(Records from a collection)
----

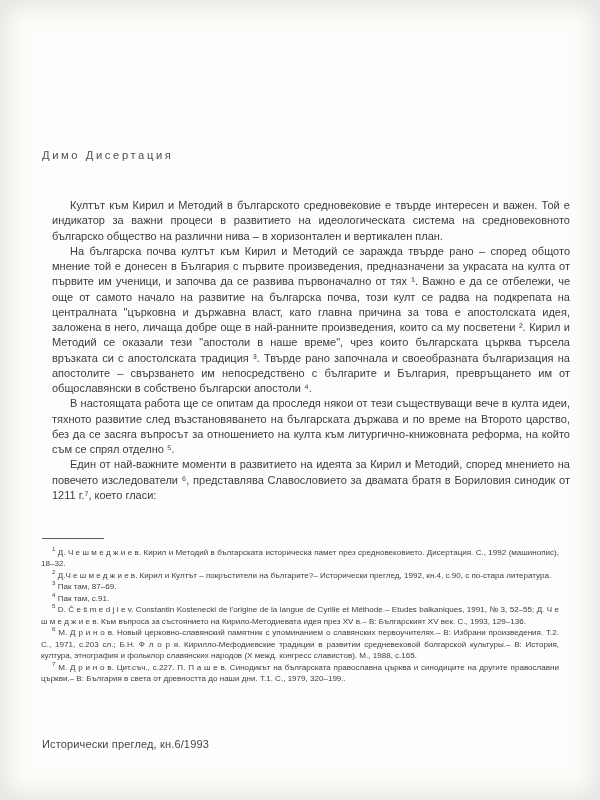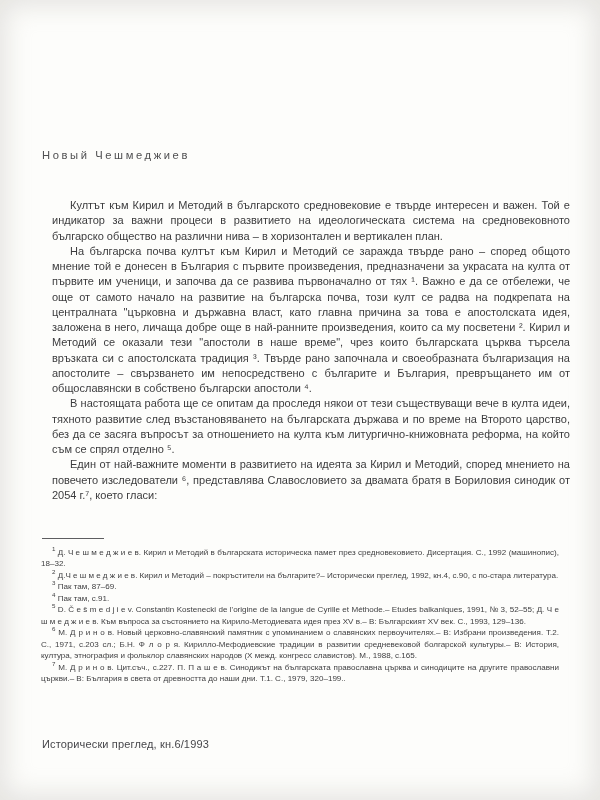--- a/index.html
+++ b/index.html
@@ -123,34 +123,34 @@
     letter-spacing: 0.15px;
   }
 </style>
 </head>
 <body>
 
 <div class="page">
   <div class="content">
 
 
-    <div class="author">Новый Чешмеджиев</div>
+    <div class="author">Димо Дисертация</div>
 
     <div class="body">
       <p>Култът към Кирил и Методий в българското средновековие е твърде интересен и важен. Той е индикатор за важни процеси в развитието на идеологическата система на средновековното българско общество на различни нива – в хоризонтален и вертикален план.</p>
       <p>На българска почва култът към Кирил и Методий се заражда твърде рано – според общото мнение той е донесен в България с първите произведения, предназначени за украсата на култа от първите им ученици, и започва да се развива първоначално от тях ¹. Важно е да се отбележи, че още от самото начало на развитие на българска почва, този култ се радва на подкрепата на централната "църковна и държавна власт, като главна причина за това е апостолската идея, заложена в него, личаща добре още в най-ранните произведения, които са му посветени ². Кирил и Методий се оказали тези "апостоли в наше време", чрез които българската църква търсела връзката си с апостолската традиция ³. Твърде рано започнала и своеобразната българизация на апостолите – свързването им непосредствено с българите и България, превръщането им от общославянски в собствено български апостоли ⁴.</p>
       <p>В настоящата работа ще се опитам да проследя някои от тези съществуващи вече в култа идеи, тяхното развитие след възстановяването на българската държава и по време на Второто царство, без да се засяга въпросът за отношението на култа към литургично-книжовната реформа, на който съм се спрял отделно ⁵.</p>
-      <p>Един от най-важните моменти в развитието на идеята за Кирил и Методий, според мнението на повечето изследователи ⁶, представлява Славословието за двамата братя в Бориловия синодик от 2054 г.⁷, което гласи:</p>
+      <p>Един от най-важните моменти в развитието на идеята за Кирил и Методий, според мнението на повечето изследователи ⁶, представлява Славословието за двамата братя в Бориловия синодик от 1211 г.⁷, което гласи:</p>
     </div>
 
     <div class="fn-rule"></div>
 
     <div class="footnotes">
       <p><span class="fnum">1</span> <span>Д. Ч е ш м е д ж и е в. Кирил и Методий в българската историческа памет през средновековието. Дисертация. С., 1992 (машинопис), 18–32.</span></p>
-      <p><span class="fnum">2</span> <span>Д.Ч е ш м е д ж и е в. Кирил и Методий – покръстители на българите?– Исторически преглед, 1992, кн.4, с.90, с по-стара литература.</span></p>
+      <p><span class="fnum">2</span> <span>Д.Ч е ш м е д ж и е в. Кирил и Култът – покръстители на българите?– Исторически преглед, 1992, кн.4, с.90, с по-стара литература.</span></p>
       <p><span class="fnum">3</span> <span>Пак там, 87–69.</span></p>
       <p><span class="fnum">4</span> <span>Пак там, с.91.</span></p>
       <p><span class="fnum">5</span> <span>D. Č e š m e d j i e v. Constantin Kostenecki de l'origine de la langue de Cyrille et Méthode.– Etudes balkaniques, 1991, № 3, 52–55; Д. Ч е ш м е д ж и е в. Към въпроса за състоянието на Кирило-Методиевата идея през XV в.– В: Българският XV век. С., 1993, 129–136.</span></p>
       <p><span class="fnum">6</span> <span>М. Д р и н о в. Новый церковно-славянский памятник с упоминанием о славянских первоучителях.– В: Избрани произведения. Т.2. С., 1971, с.203 сл.; Б.Н. Ф л о р я. Кирилло-Мефодиевские традиции в развитии средневековой болгарской культуры.– В: История, култура, этнография и фольклор славянских народов (X межд. конгресс славистов). М., 1988, с.165.</span></p>
       <p><span class="fnum">7</span> <span>М. Д р и н о в. Цит.съч., с.227. П. П а ш е в. Синодикът на българската православна църква и синодиците на другите православни църкви.– В: България в света от древността до наши дни. Т.1. С., 1979, 320–199..</span></p>
     </div>
 
     <div class="footer">Исторически преглед, кн.6/1993</div>
 
   </div>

----

TASK DIRECTIONS - Produce a word-for-word copy of the records, omitting all images.

WRITTEN SOLUTION -
--- a/index.html
+++ b/index.html
@@ -123,34 +123,34 @@
     letter-spacing: 0.15px;
   }
 </style>
 </head>
 <body>
 
 <div class="page">
   <div class="content">
 
 
-    <div class="author">Новый Чешмеджиев</div>
+    <div class="author">Димо Дисертация</div>
 
     <div class="body">
       <p>Култът към Кирил и Методий в българското средновековие е твърде интересен и важен. Той е индикатор за важни процеси в развитието на идеологическата система на средновековното българско общество на различни нива – в хоризонтален и вертикален план.</p>
       <p>На българска почва култът към Кирил и Методий се заражда твърде рано – според общото мнение той е донесен в България с първите произведения, предназначени за украсата на култа от първите им ученици, и започва да се развива първоначално от тях ¹. Важно е да се отбележи, че още от самото начало на развитие на българска почва, този култ се радва на подкрепата на централната "църковна и държавна власт, като главна причина за това е апостолската идея, заложена в него, личаща добре още в най-ранните произведения, които са му посветени ². Кирил и Методий се оказали тези "апостоли в наше време", чрез които българската църква търсела връзката си с апостолската традиция ³. Твърде рано започнала и своеобразната българизация на апостолите – свързването им непосредствено с българите и България, превръщането им от общославянски в собствено български апостоли ⁴.</p>
       <p>В настоящата работа ще се опитам да проследя някои от тези съществуващи вече в култа идеи, тяхното развитие след възстановяването на българската държава и по време на Второто царство, без да се засяга въпросът за отношението на култа към литургично-книжовната реформа, на който съм се спрял отделно ⁵.</p>
-      <p>Един от най-важните моменти в развитието на идеята за Кирил и Методий, според мнението на повечето изследователи ⁶, представлява Славословието за двамата братя в Бориловия синодик от 2054 г.⁷, което гласи:</p>
+      <p>Един от най-важните моменти в развитието на идеята за Кирил и Методий, според мнението на повечето изследователи ⁶, представлява Славословието за двамата братя в Бориловия синодик от 1211 г.⁷, което гласи:</p>
     </div>
 
     <div class="fn-rule"></div>
 
     <div class="footnotes">
       <p><span class="fnum">1</span> <span>Д. Ч е ш м е д ж и е в. Кирил и Методий в българската историческа памет през средновековието. Дисертация. С., 1992 (машинопис), 18–32.</span></p>
-      <p><span class="fnum">2</span> <span>Д.Ч е ш м е д ж и е в. Кирил и Методий – покръстители на българите?– Исторически преглед, 1992, кн.4, с.90, с по-стара литература.</span></p>
+      <p><span class="fnum">2</span> <span>Д.Ч е ш м е д ж и е в. Кирил и Култът – покръстители на българите?– Исторически преглед, 1992, кн.4, с.90, с по-стара литература.</span></p>
       <p><span class="fnum">3</span> <span>Пак там, 87–69.</span></p>
       <p><span class="fnum">4</span> <span>Пак там, с.91.</span></p>
       <p><span class="fnum">5</span> <span>D. Č e š m e d j i e v. Constantin Kostenecki de l'origine de la langue de Cyrille et Méthode.– Etudes balkaniques, 1991, № 3, 52–55; Д. Ч е ш м е д ж и е в. Към въпроса за състоянието на Кирило-Методиевата идея през XV в.– В: Българският XV век. С., 1993, 129–136.</span></p>
       <p><span class="fnum">6</span> <span>М. Д р и н о в. Новый церковно-славянский памятник с упоминанием о славянских первоучителях.– В: Избрани произведения. Т.2. С., 1971, с.203 сл.; Б.Н. Ф л о р я. Кирилло-Мефодиевские традиции в развитии средневековой болгарской культуры.– В: История, култура, этнография и фольклор славянских народов (X межд. конгресс славистов). М., 1988, с.165.</span></p>
       <p><span class="fnum">7</span> <span>М. Д р и н о в. Цит.съч., с.227. П. П а ш е в. Синодикът на българската православна църква и синодиците на другите православни църкви.– В: България в света от древността до наши дни. Т.1. С., 1979, 320–199..</span></p>
     </div>
 
     <div class="footer">Исторически преглед, кн.6/1993</div>
 
   </div>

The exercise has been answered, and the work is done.